With pictures removed, output every record below exactly as written.
[RECORDS SHOWN Boundary: Start]
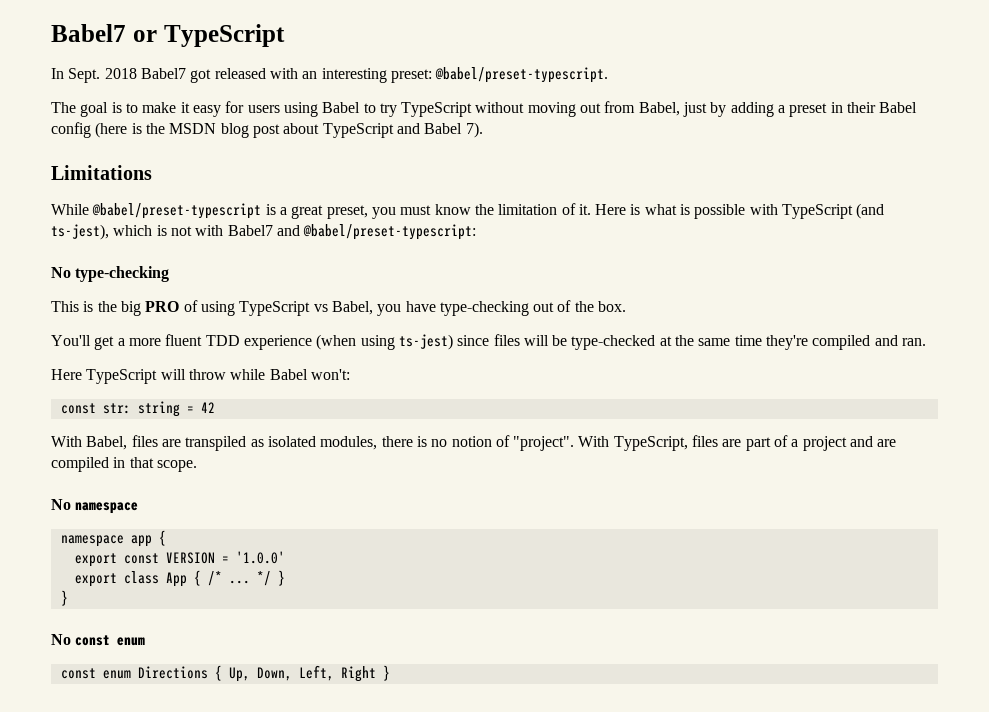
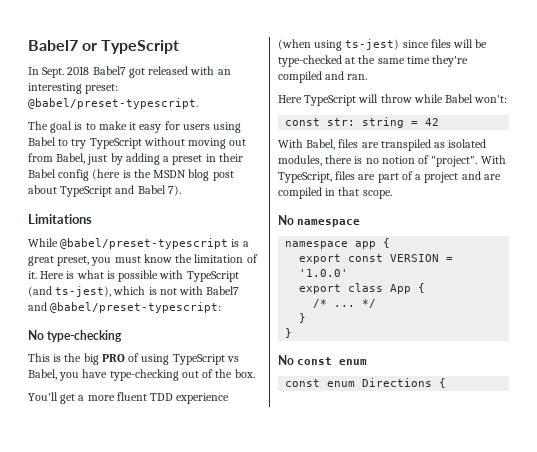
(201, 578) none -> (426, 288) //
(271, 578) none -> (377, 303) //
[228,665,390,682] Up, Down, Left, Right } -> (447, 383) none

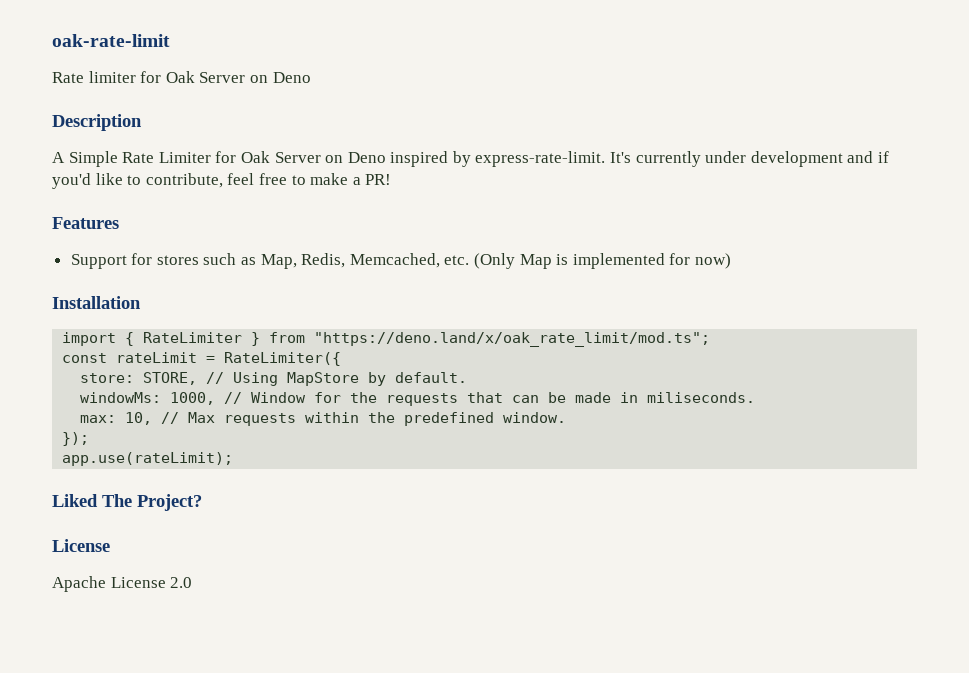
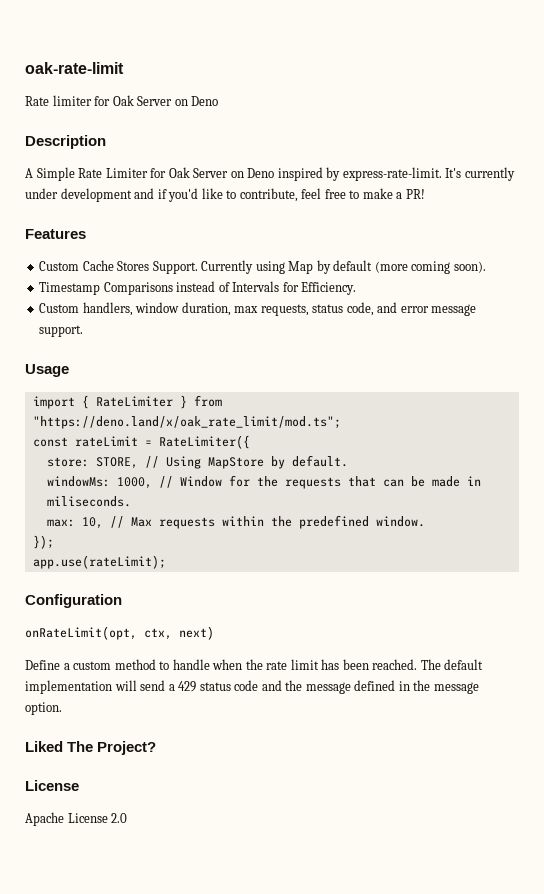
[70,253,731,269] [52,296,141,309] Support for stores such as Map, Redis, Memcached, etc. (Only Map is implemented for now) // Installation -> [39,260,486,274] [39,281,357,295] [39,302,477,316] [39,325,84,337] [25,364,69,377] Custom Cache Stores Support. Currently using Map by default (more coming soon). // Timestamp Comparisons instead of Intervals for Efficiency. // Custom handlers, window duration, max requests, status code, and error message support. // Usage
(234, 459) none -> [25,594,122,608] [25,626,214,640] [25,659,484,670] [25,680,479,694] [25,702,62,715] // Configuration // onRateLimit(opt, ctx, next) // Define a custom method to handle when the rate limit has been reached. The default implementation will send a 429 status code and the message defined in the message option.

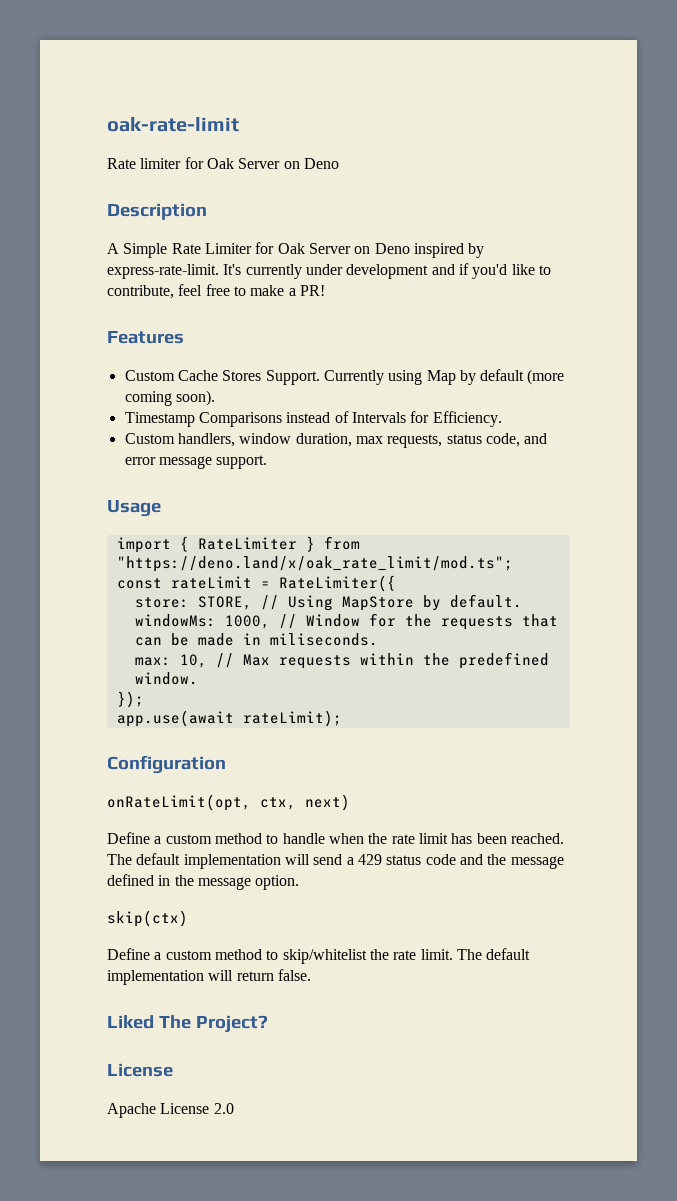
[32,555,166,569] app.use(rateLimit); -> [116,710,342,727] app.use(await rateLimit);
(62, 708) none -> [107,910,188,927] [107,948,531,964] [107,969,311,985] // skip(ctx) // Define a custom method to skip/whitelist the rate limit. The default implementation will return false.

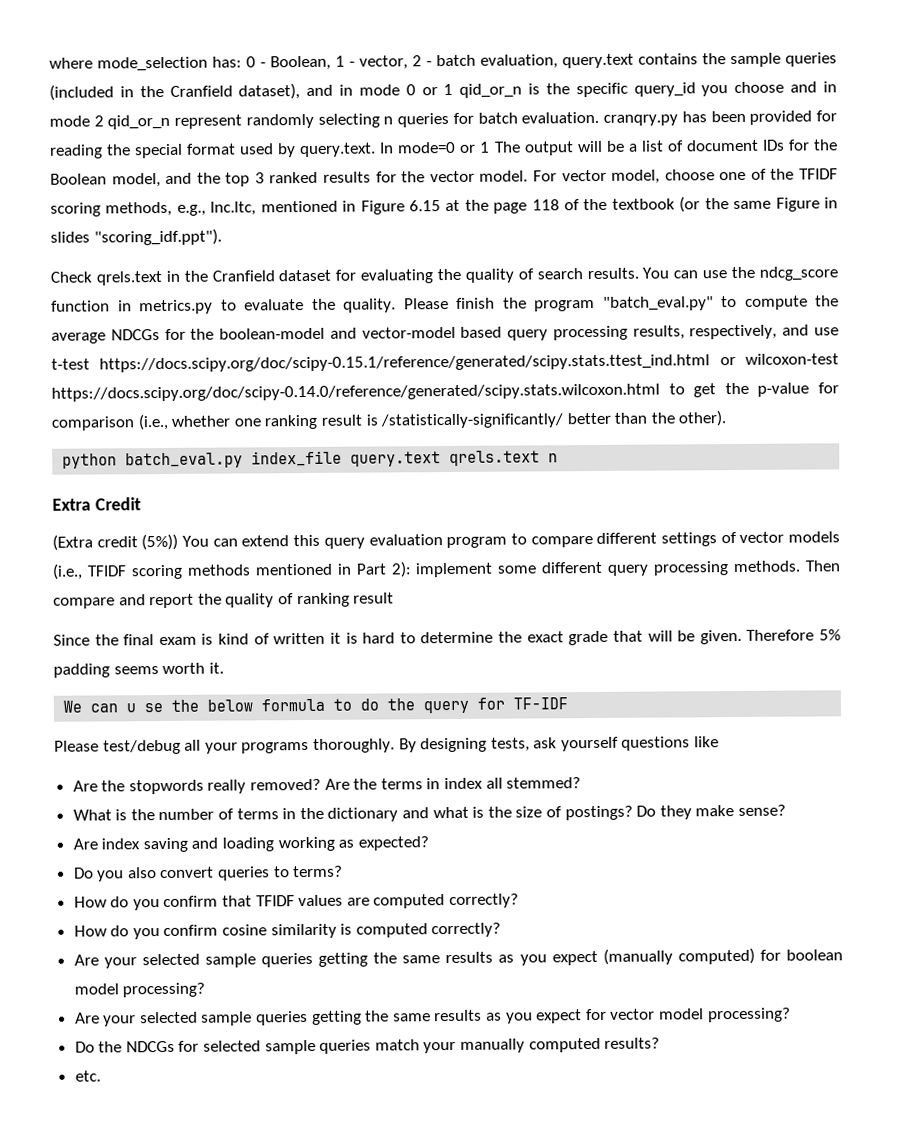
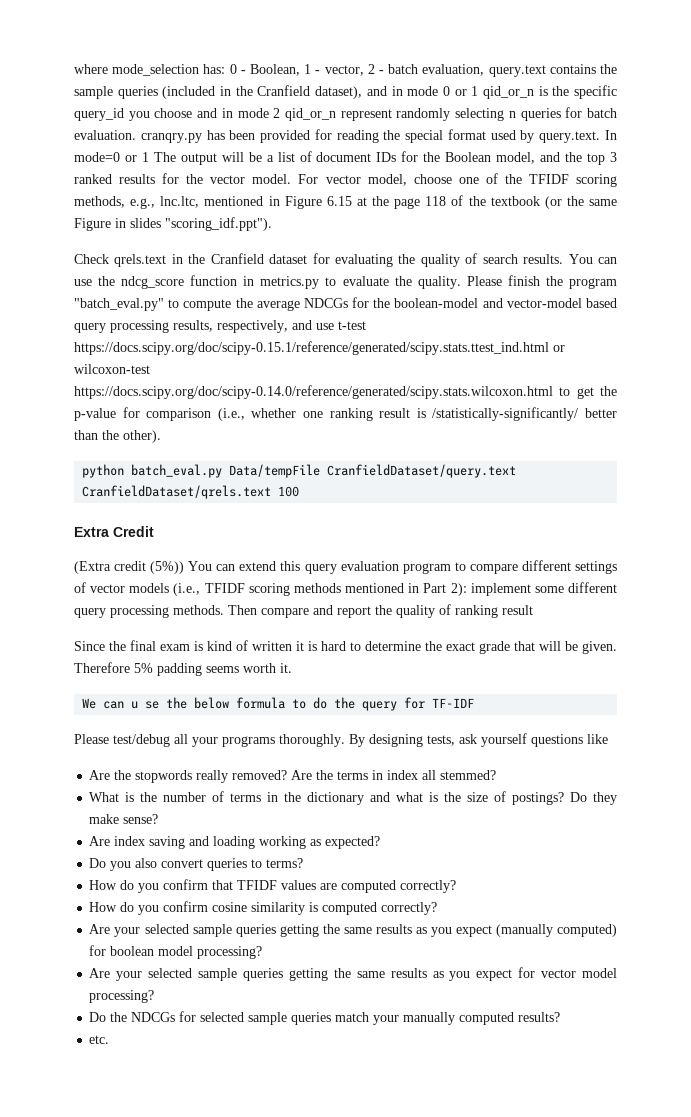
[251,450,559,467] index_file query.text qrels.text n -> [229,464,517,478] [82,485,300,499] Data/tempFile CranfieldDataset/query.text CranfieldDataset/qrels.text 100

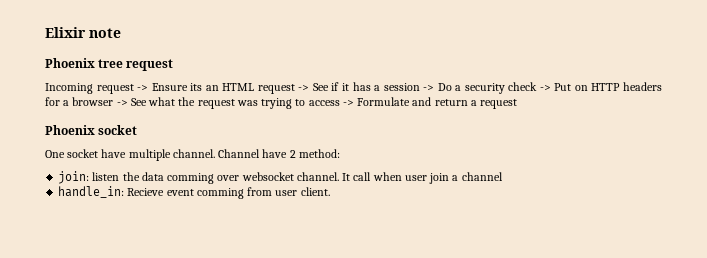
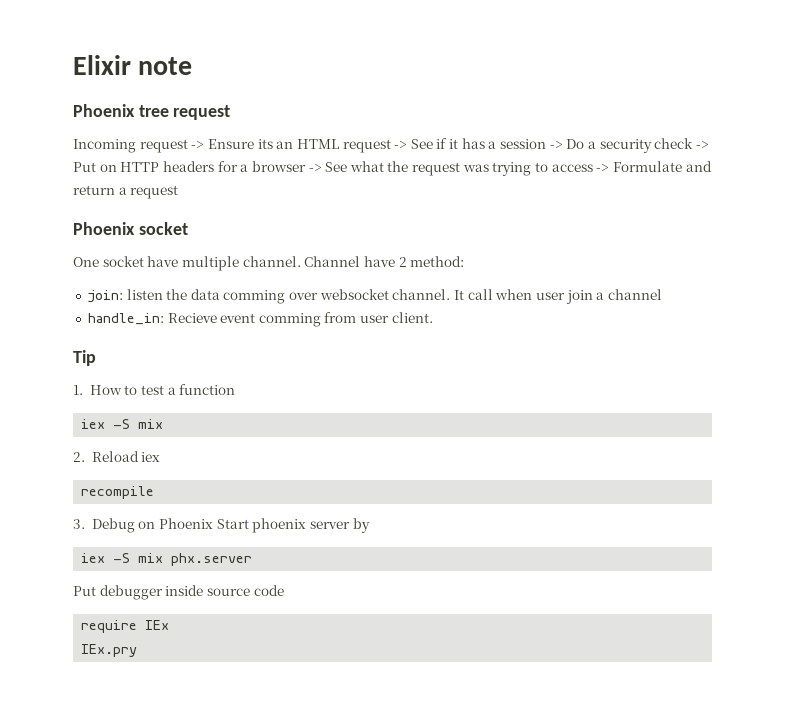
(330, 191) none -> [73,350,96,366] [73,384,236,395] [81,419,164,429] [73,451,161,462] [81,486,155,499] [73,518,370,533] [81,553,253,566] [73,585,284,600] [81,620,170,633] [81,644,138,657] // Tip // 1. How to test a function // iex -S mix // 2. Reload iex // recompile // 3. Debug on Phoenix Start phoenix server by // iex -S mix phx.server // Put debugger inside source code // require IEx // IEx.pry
[RECORDS SHOWN Boundary: End]
## THE COMPLETED TASK
(201, 578) none -> (426, 288) //
(271, 578) none -> (377, 303) //
[228,665,390,682] Up, Down, Left, Right } -> (447, 383) none

[70,253,731,269] [52,296,141,309] Support for stores such as Map, Redis, Memcached, etc. (Only Map is implemented for now) // Installation -> [39,260,486,274] [39,281,357,295] [39,302,477,316] [39,325,84,337] [25,364,69,377] Custom Cache Stores Support. Currently using Map by default (more coming soon). // Timestamp Comparisons instead of Intervals for Efficiency. // Custom handlers, window duration, max requests, status code, and error message support. // Usage
(234, 459) none -> [25,594,122,608] [25,626,214,640] [25,659,484,670] [25,680,479,694] [25,702,62,715] // Configuration // onRateLimit(opt, ctx, next) // Define a custom method to handle when the rate limit has been reached. The default implementation will send a 429 status code and the message defined in the message option.

[32,555,166,569] app.use(rateLimit); -> [116,710,342,727] app.use(await rateLimit);
(62, 708) none -> [107,910,188,927] [107,948,531,964] [107,969,311,985] // skip(ctx) // Define a custom method to skip/whitelist the rate limit. The default implementation will return false.

[251,450,559,467] index_file query.text qrels.text n -> [229,464,517,478] [82,485,300,499] Data/tempFile CranfieldDataset/query.text CranfieldDataset/qrels.text 100

(330, 191) none -> [73,350,96,366] [73,384,236,395] [81,419,164,429] [73,451,161,462] [81,486,155,499] [73,518,370,533] [81,553,253,566] [73,585,284,600] [81,620,170,633] [81,644,138,657] // Tip // 1. How to test a function // iex -S mix // 2. Reload iex // recompile // 3. Debug on Phoenix Start phoenix server by // iex -S mix phx.server // Put debugger inside source code // require IEx // IEx.pry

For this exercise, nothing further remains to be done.